++++ Source records

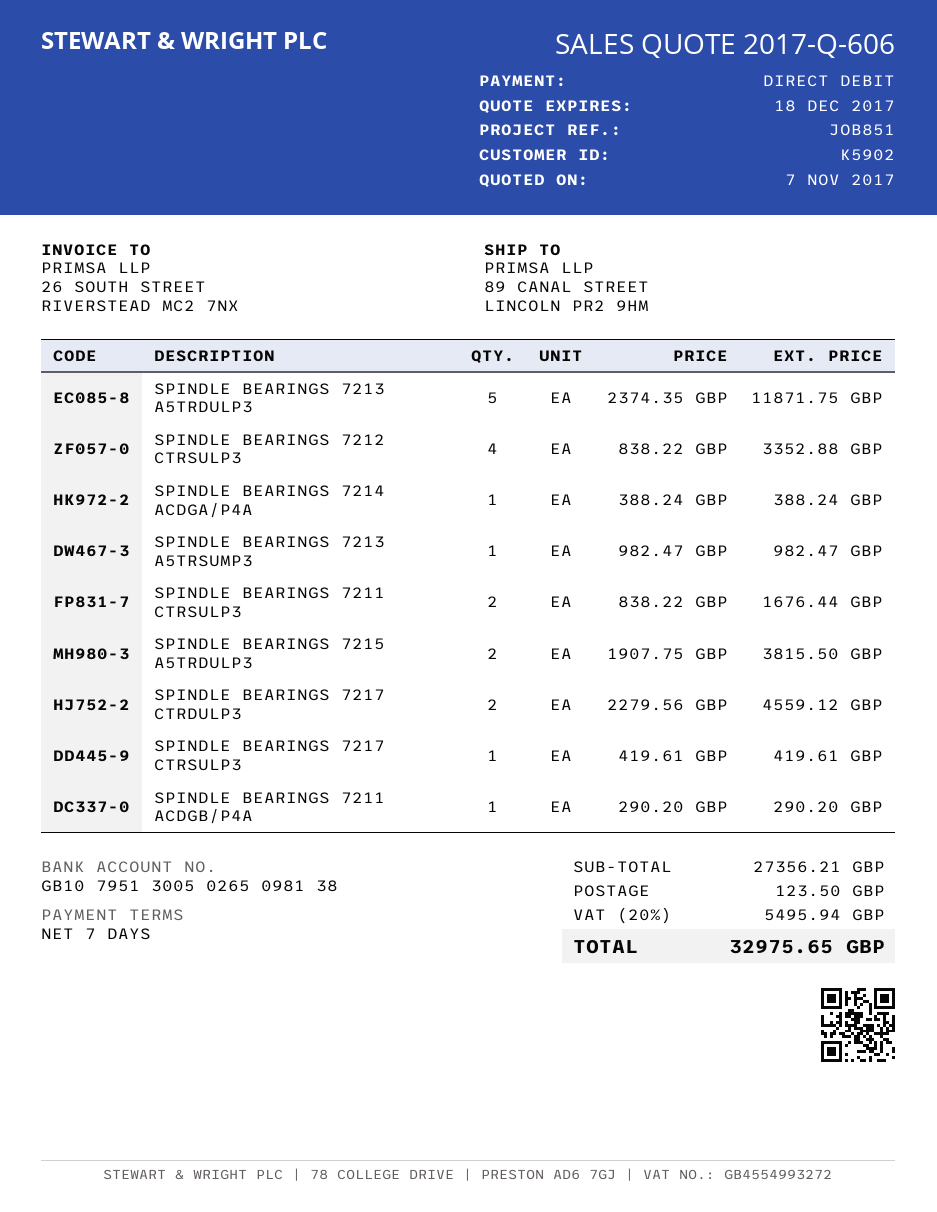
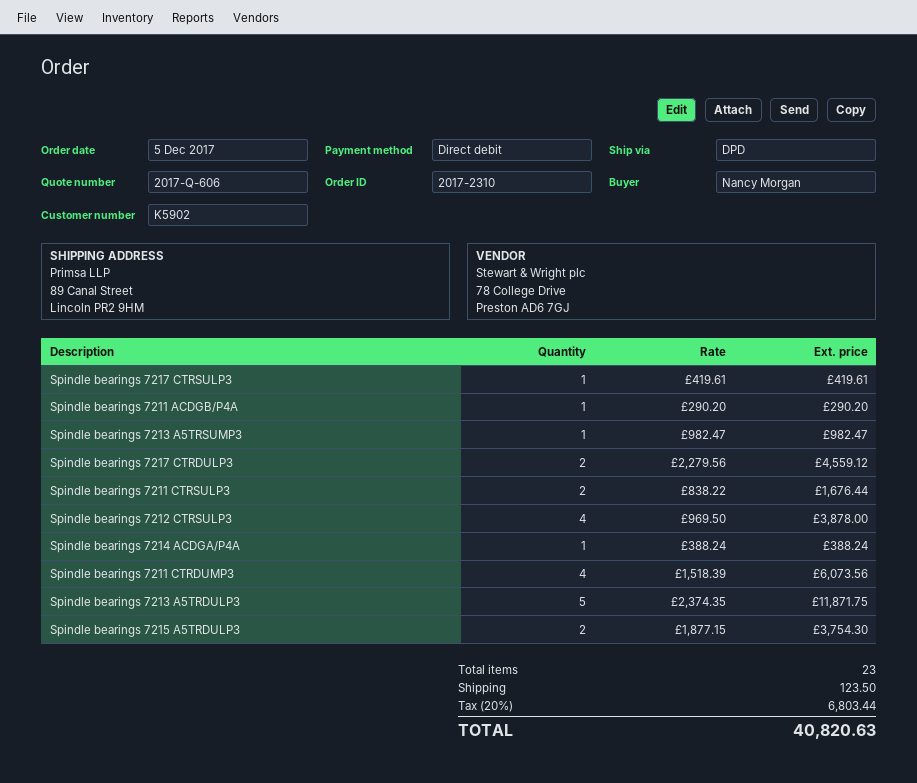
SPINDLE BEARINGS 7212 CTRSULP3: 4 x 838.22 = 3352.88 -> 4 x 969.50 = 3878.00
SPINDLE BEARINGS 7215 A5TRDULP3: 2 x 1907.75 = 3815.50 -> 2 x 1877.15 = 3754.30
Spindle bearings 7211 CTRDUMP3: none -> 4 x 1518.39 = 6073.56
tax: 20% = 5495.94 -> 20% = 6803.44
total: 32975.65 -> 40820.63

++++++++

> [What you have to do] In the copy, every entry must appear exactly as written, and no picture may appear.

> [Answer for this exercise]
SPINDLE BEARINGS 7212 CTRSULP3: 4 x 838.22 = 3352.88 -> 4 x 969.50 = 3878.00
SPINDLE BEARINGS 7215 A5TRDULP3: 2 x 1907.75 = 3815.50 -> 2 x 1877.15 = 3754.30
Spindle bearings 7211 CTRDUMP3: none -> 4 x 1518.39 = 6073.56
tax: 20% = 5495.94 -> 20% = 6803.44
total: 32975.65 -> 40820.63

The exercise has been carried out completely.